这篇论文提出了CSFS方法,能在不牺牲预测精度的情况下减少21%的计算成本,适合做风电和太阳能预测的朋友参考。
本文通过两项结构化文献综述,分别梳理了风力涡轮机功率曲线建模和光伏发电预测中的特征选择现状,发现现有方法有限且缺乏系统性。作者提出了一种名为CSFS(基于聚类的顺序特征选择)的模型无关包装器方法,并提供开源实现。实证中,CSFS与SFS、过滤式方法及随机森林特征重要性对比,在保持相近预测性能的同时,平均降低21%的计算成本。
Improving Wind and Solar Power Prediction with Efficient Wrapper-based Feature Selection: An Empirical Study
With rising global energy demand and growing awareness of climate change and its impacts, the share of renewable energies in the global energy mix continues to grow. Unlike conventional power generation, the output of renewable energy sources cannot be controlled as consistently due to their dependence on environmental conditions. Therefore, reliable prediction of current and future energy production is essential. In this paper, we report findings from two structured literature reviews on real-world renewable energy prediction tasks: wind turbine power curve modeling and photovoltaic power prediction. For the former, we conducted a comprehensive literature review ourselves, while for the latter, we synthesize the key findings regarding frequently selected input features based on an existing survey. Across both domains, our analysis reveals that despite the large number of available monitoring and environmental variables, only limited or unsystematic methods for feature selection exist.
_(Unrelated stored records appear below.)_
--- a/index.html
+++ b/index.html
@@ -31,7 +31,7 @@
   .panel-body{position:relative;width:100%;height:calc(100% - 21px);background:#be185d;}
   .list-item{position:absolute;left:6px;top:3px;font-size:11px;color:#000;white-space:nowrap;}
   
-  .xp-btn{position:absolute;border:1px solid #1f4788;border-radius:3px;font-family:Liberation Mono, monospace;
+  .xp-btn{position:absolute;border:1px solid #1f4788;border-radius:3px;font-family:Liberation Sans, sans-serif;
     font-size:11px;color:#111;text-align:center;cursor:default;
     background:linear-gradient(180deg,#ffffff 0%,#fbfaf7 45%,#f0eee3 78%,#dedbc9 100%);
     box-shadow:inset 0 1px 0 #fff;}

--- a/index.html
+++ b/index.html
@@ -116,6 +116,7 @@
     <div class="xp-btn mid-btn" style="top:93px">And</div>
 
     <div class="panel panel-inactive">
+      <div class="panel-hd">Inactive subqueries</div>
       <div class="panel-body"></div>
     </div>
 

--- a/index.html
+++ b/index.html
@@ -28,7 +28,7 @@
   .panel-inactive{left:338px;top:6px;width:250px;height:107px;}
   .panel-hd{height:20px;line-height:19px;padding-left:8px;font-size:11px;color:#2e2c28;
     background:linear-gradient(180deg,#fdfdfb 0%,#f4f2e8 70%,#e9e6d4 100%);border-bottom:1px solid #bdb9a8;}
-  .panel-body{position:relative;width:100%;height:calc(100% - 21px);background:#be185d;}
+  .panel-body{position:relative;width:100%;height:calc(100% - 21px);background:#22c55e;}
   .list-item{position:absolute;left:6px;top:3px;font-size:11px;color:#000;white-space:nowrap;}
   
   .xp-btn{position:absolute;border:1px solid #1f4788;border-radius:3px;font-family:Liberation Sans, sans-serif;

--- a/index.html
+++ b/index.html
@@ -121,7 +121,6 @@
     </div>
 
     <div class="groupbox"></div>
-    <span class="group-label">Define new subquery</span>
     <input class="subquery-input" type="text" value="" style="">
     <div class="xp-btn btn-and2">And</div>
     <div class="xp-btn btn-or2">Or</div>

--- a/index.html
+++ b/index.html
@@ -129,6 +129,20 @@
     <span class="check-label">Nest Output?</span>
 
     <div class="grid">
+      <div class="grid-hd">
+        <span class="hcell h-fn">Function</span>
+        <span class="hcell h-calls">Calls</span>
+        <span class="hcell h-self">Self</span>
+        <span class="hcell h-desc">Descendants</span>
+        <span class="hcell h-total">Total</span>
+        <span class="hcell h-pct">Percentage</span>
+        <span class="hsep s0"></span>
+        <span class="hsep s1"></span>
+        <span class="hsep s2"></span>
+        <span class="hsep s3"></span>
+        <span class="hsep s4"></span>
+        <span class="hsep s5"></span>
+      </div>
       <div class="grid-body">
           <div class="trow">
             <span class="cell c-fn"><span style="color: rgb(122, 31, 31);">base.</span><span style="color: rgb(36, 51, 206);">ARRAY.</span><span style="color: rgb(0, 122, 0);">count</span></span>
To address this gap, we propose Cluster-based Sequential Feature Selection (CSFS), a novel, model-agnostic, clustering-based wrapper method for automatic, efficient, and reliable feature selection in renewable energy prediction pipelines. To support reproducibility and reuse, we provide an open-source implementation of CSFS on GitHub. We empirically evaluate the proposed approach on both use cases and compare it with established feature selection techniques such as wrapper-based sequential feature selection (SFS), filter-based methods, and Random Forest's embedded feature importance. The results show that the wrapper-based methods overall provide better-performing selections of features. CSFS achieves a predictive performance comparable to SFS while reducing computational cost by an average of 21%.